Deine Frage ist jedoch angebracht, denn die ungarische Sprache bildet eindeutig eine „Sprachinsel“ im Herzen Europas. Ungarisch gehört nicht zur indoeuropäischen Sprachfamilie wie die meisten europäischen Sprachen, also Deutsch, Englisch, Französisch, Italienisch, Slawisch und so weiter. Die Bewohner der ungarischen Sprachinsel haben ihre Sprachverwandten, die Finnen, in einer Entfernung von ca. 2000 km.
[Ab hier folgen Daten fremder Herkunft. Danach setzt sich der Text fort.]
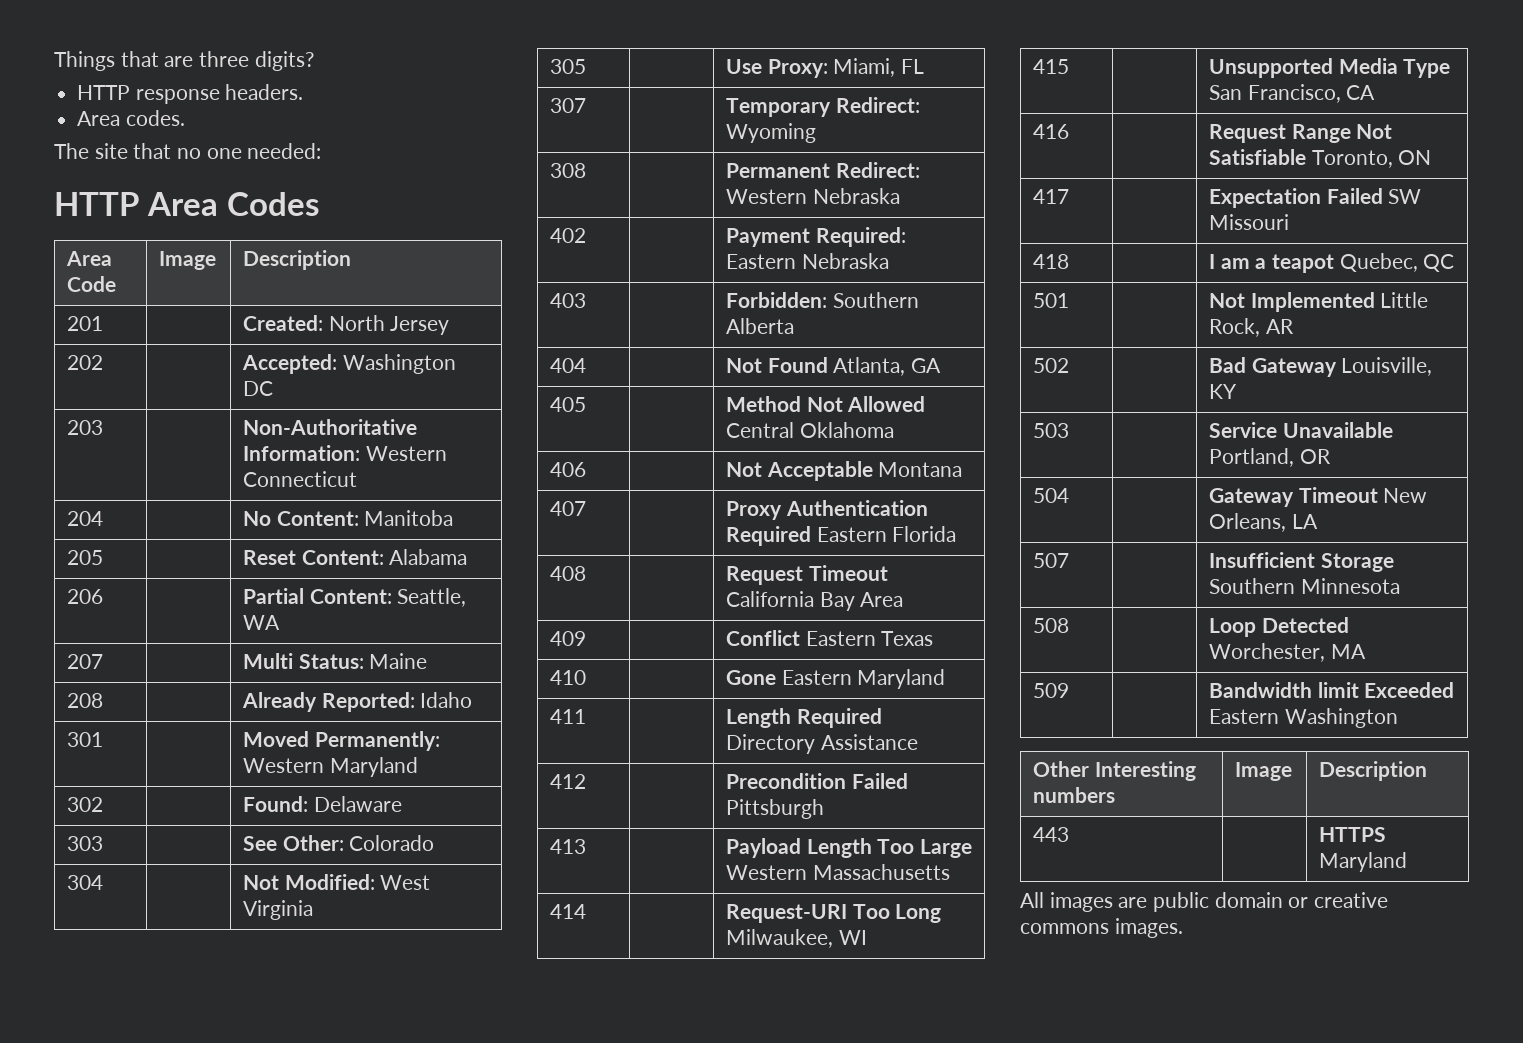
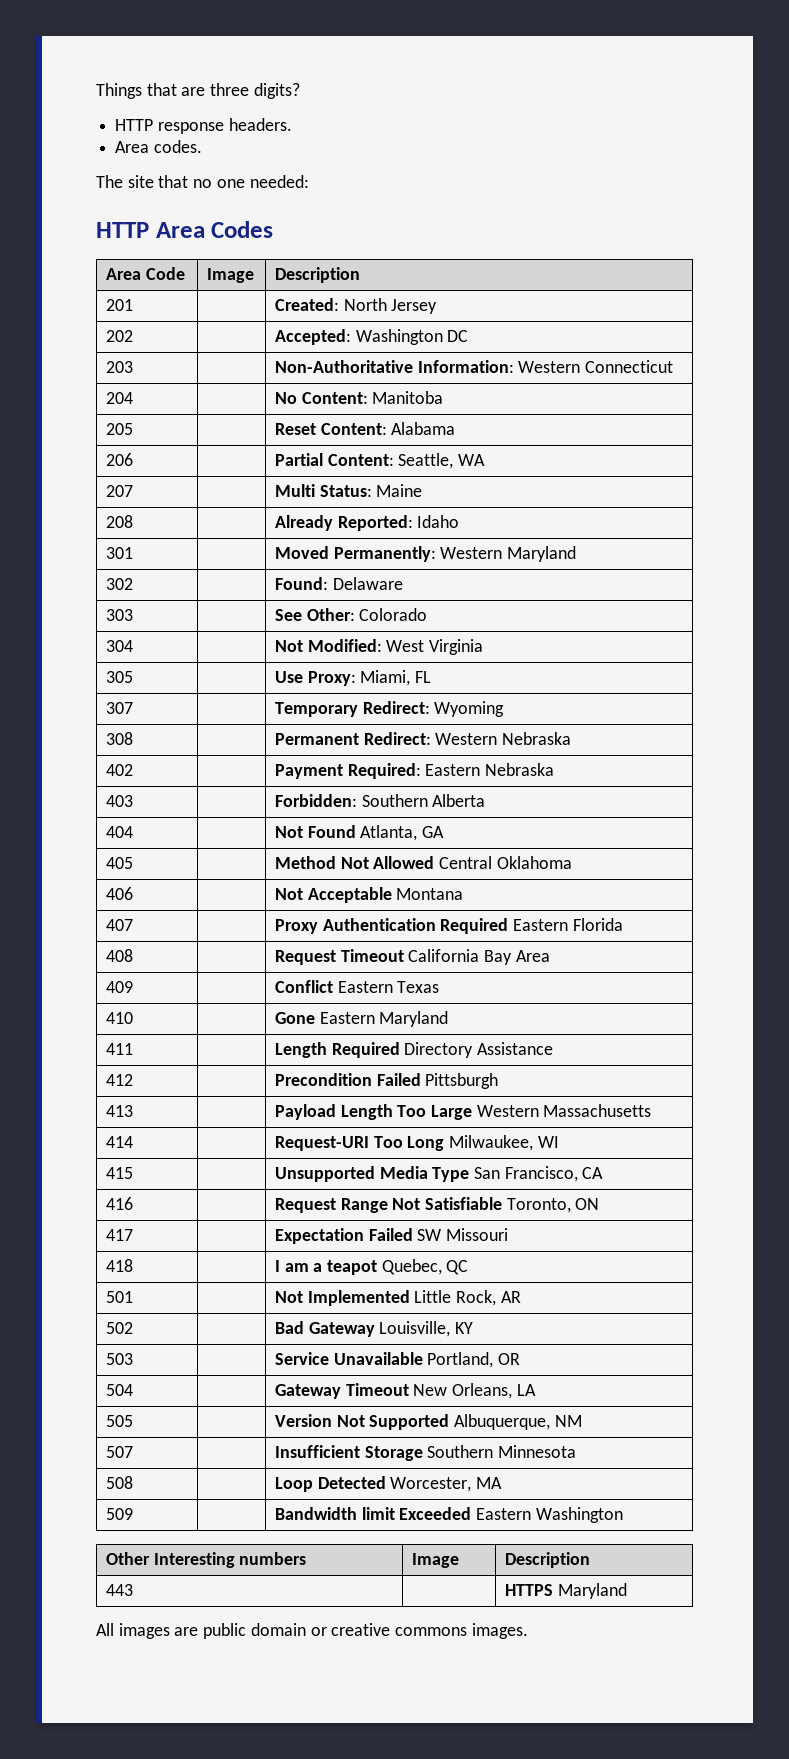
+ 505 | | Version Not Supported Albuquerque, NM
- 508 | | Loop Detected Worchester, MA
+ 508 | | Loop Detected Worcester, MA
Ungarisch gehört zu der finno-ugrischen Sprachfamilie und allein diese Tatsache erklärt, warum das Erlernen der ungarischen Sprache von den Europäern, die in den indoeuropäischen Sprachstrukturen und Sprachschemen denken, mehr Aufmerksamkeit und Konzentration erfordert als zum Beispiel Englisch.
Demnächst wirst du im Bildungsraum einen ungarischen Abend gestalten. Worauf dürfen wir uns denn freuen?
Ich werde euch mit trockenen sprachwissenschaftlichen Vorträgen verschonen. Alle Anwesenden erwartet ein zwangsloses, geselliges Beisammensein, um zu erfahren, dass das Erlernen der ungarischen Sprache sehr viel Freude und Spaß bereiten kann.
Gibt es ein Persönlichkeitsmerkmal oder eine Mentalität, die du als „typisch ungarisch“ bezeichnen würdest?
Da der Ungar den Humor sehr ernst nimmt, kennt er in Sachen Humor keinen Spaß. Sein Magen kann die Gulaschsuppe nur scharf vertragen. Wegen der berühmten ungarischen Gastfreundschaft müssen die österreichischen Gäste am Tisch mindestens zwei Teller Gulaschsuppe verzehren, wenn sie den Gastgeber nicht beleidigen wollen.
Nach dem Essen wird eine ganze Flasche Tokajer ausgetrunken, aber nicht einmal der Tokajer kann den Ungarn helfen, ihren typischen Akzent zu verlieren. Ein echter Ungar behält nämlich seinen ungarischen Akzent ein Leben lang, auch wenn er sehr bemüht ist, eine Fremdsprache akzentfrei zu sprechen.
Was verbindet die österreichische und die ungarische Kultur deiner Meinung nach?
Die Ungarn haben den Humor, die Österreicher die Ironie. Und Humor und Ironie sind eng miteinander verbunden. Ich bin im 8. Bezirk in Budapest geboren und ebendort aufgewachsen. Der 8. Budapester Bezirk heißt Josefstadt. Mein allererster Wohnsitz in Österreich war zufällig auch im 8. Bezirk in Wien. Diese Tatsache war für mich gleichzeitig humorvoll und ironisch. Warum? Ich lasse die Antwort jetzt offen und verrate es beim nächsten ungarischen Themenabend :-).